Es ese un lugar característico para citarse, sobre todo si se piensa pasar la tarde en el centro de la ciudad, bien sea haciendo compras o asistiendo a algún espectáculo. Por eso los que frecuenten alguna de las terrazas que sacan los bares a la calle, coincidiendo con el buen tiempo, pueden llegar a ser los reyes de la observación o del cotilleo. Quienes se sientan en "La Taberna Real", que hace esquina con la calle del Arenal, tienen enfrente el regio edificio que acoge el Teatro Real, donde grandes carteles anuncian las óperas que se están representando o que están a punto de llegar. En el centro se encuentra la estación de Metro que lleva el nombre popular con el que se conoce a la plaza, el de Ópera (su nombre real es Isabel II) cuyas escaleras mantienen un permanente trasiego de gente que acaba de llegar o que abandona la zona. Un banco de piedra, corrido, ubicado en uno de sus extremos lo ocupan jóvenes que esperan pacientemente sentados, mientras llegan hasta ellos sones musicales de solistas o grupos que se reparten la plaza con la intención de conseguir unos cuantos euros.

Eran casi las nueve de la noche de aquel viernes, y aunque el sol aún estaba haciendo de las suyas, lo cierto es que el granito que cubre la superficie de la plaza transmitía un cierto alivio, porque un ligero airecillo había decidido echar una mano a los madrileños haciendo soportar mejor los primeros sofocos del verano. A pocos metros, pasaban grupos de turistas precedidos de sus correspondientes guías, camino de La Puerta del Sol o de la plaza de Oriente; también lo hacían aborígenes de distinta envoltura, desde emos a mods, pasando por góticos, aunque con mayor abundancia de hipsters, como también acalorados guiris cubriéndose la cabeza con sombreros de paja o de lino.

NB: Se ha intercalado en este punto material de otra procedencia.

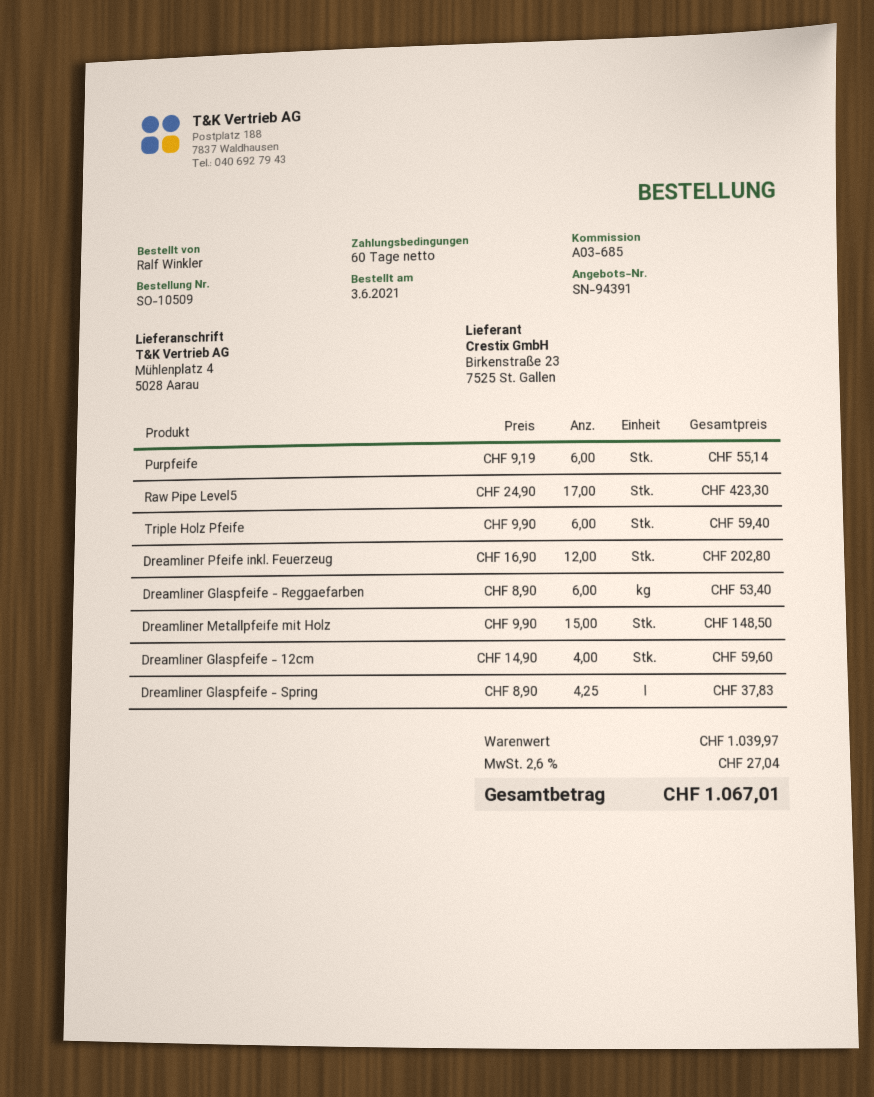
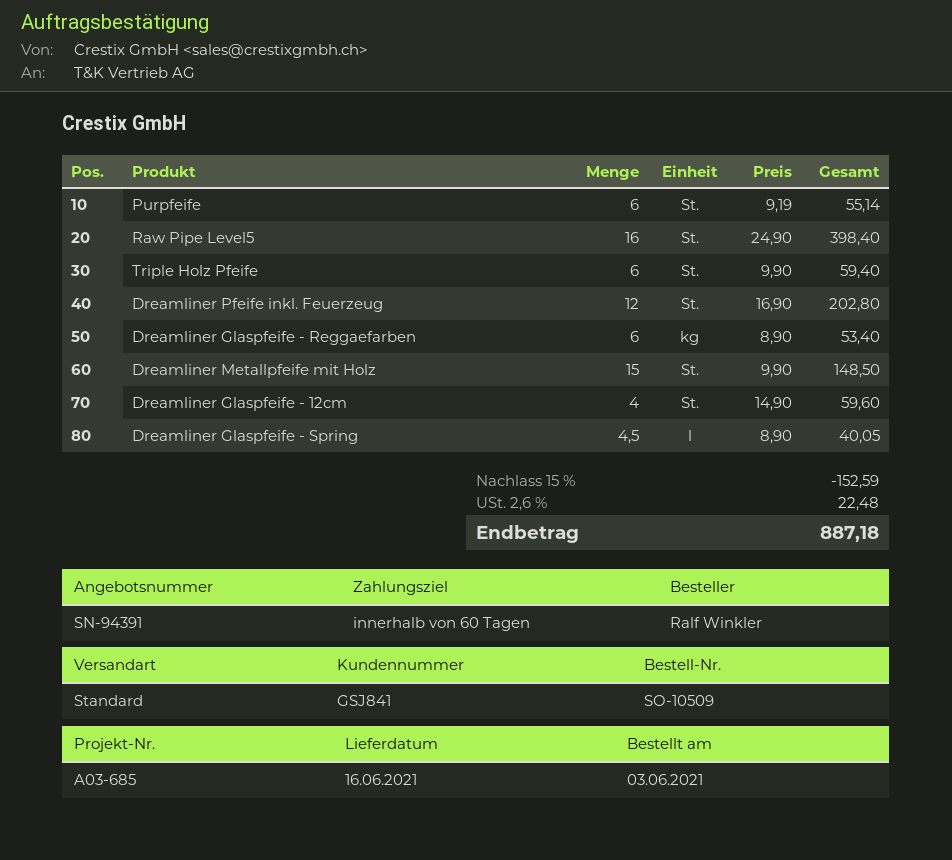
Raw Pipe Level5: 17 x 24.90 = 423.30 -> 16 x 24.90 = 398.40
Dreamliner Glaspfeife - Spring: 4.25 x 8.90 = 37.83 -> 4.5 x 8.90 = 40.05
discount: none -> 15% = 152.59
tax: 2.6% = 27.04 -> 2.6% = 22.48
total: 1067.01 -> 887.18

En un momento determinado fue concentrándose un grupo de gente que poco a poco llegó a constituirse en cola, primero de dos y más tarde de tres en fondo, que en pocos minutos llegó a adquirir proporciones importantes. Personas de diferentes edades, sexos y procedencias, con aspecto normal -si es que se puede considerar normal al aspecto que podemos tener cualquiera de nosotros- permanecían estáticas, en el centro de la plaza, haciendo tiempo, mientras cambiaban impresiones con los compañeros que tenían más próximos. Portaban grandes bolsas de plástico como las que facilita cualquier tienda o gran almacén cuando se efectúa una compra. Parecía un grupo de turistas esperando a alguien que les condujera hacia alguna parte. El grupo continuó aumentando, hasta que, en un momento determinado, superado el centenar de personas, pareció estabilizarse. Fue en ese momento cuando surgió de alguna parte un reducido grupo de jóvenes, no más de cuatro o cinco, portando sendos carritos de la compra, que colocaron próximos al lugar donde empezaba la fila y, sin más dilación, comenzaron a repartir bocadillos, fruta y alguna otra vianda que desde la distancia no podía identificarse. Los jóvenes de los carritos eran voluntarios de Cáritas y los componentes de la cola ciudadanos de Madrid, cuyos domicilios no debían distar mucho del lugar donde se estaba procediendo a repartir la cena.

Ciertamente, quienes observaran la escena quedaron sorprendidos, pues el automatismo de los movimientos de aquel grupo de personas dejaba claro que se trataba de una ceremonia que debía repetirse con frecuencia, quizás todos los días del año. No se trataba de vagabundos, ni de marginados ni de ciudadanos que vivieran en deprimidos barrios periféricos, sino de gente que, muy probablemente, vivía en pleno centro de la capital de España, cuya situación les obligaba a pasar por el vejamen de aparecer en un lugar público en tan tristes circunstancias. Resulta meridiano que la pobreza afecta a mucha gente, y que las necesidades por las que está pasando les hace saltar la barrera que separa la dignidad de la mera supervivencia.

No se explica cómo ciertos representantes del mundo de la política continúan empeñados en creerse, o en hacernos creer, que en España las cosas van bien, y que muy poca gente se aproxima o supera el nivel de la pobreza. Se ve que quienes nos dirigen no son aficionados a la ópera, porque de serlo, habrían frecuentado alguna vez esta plaza habiendo podido salir de su error. No les vendría mal que se dieran una vuelta por el mundo real, aunque solo fuera para acercarse a lo cotidiano, para ver a ese corro de gente recogiendo las viandas de supervivencia que generosamente les facilita una ONG, en este caso Cáritas.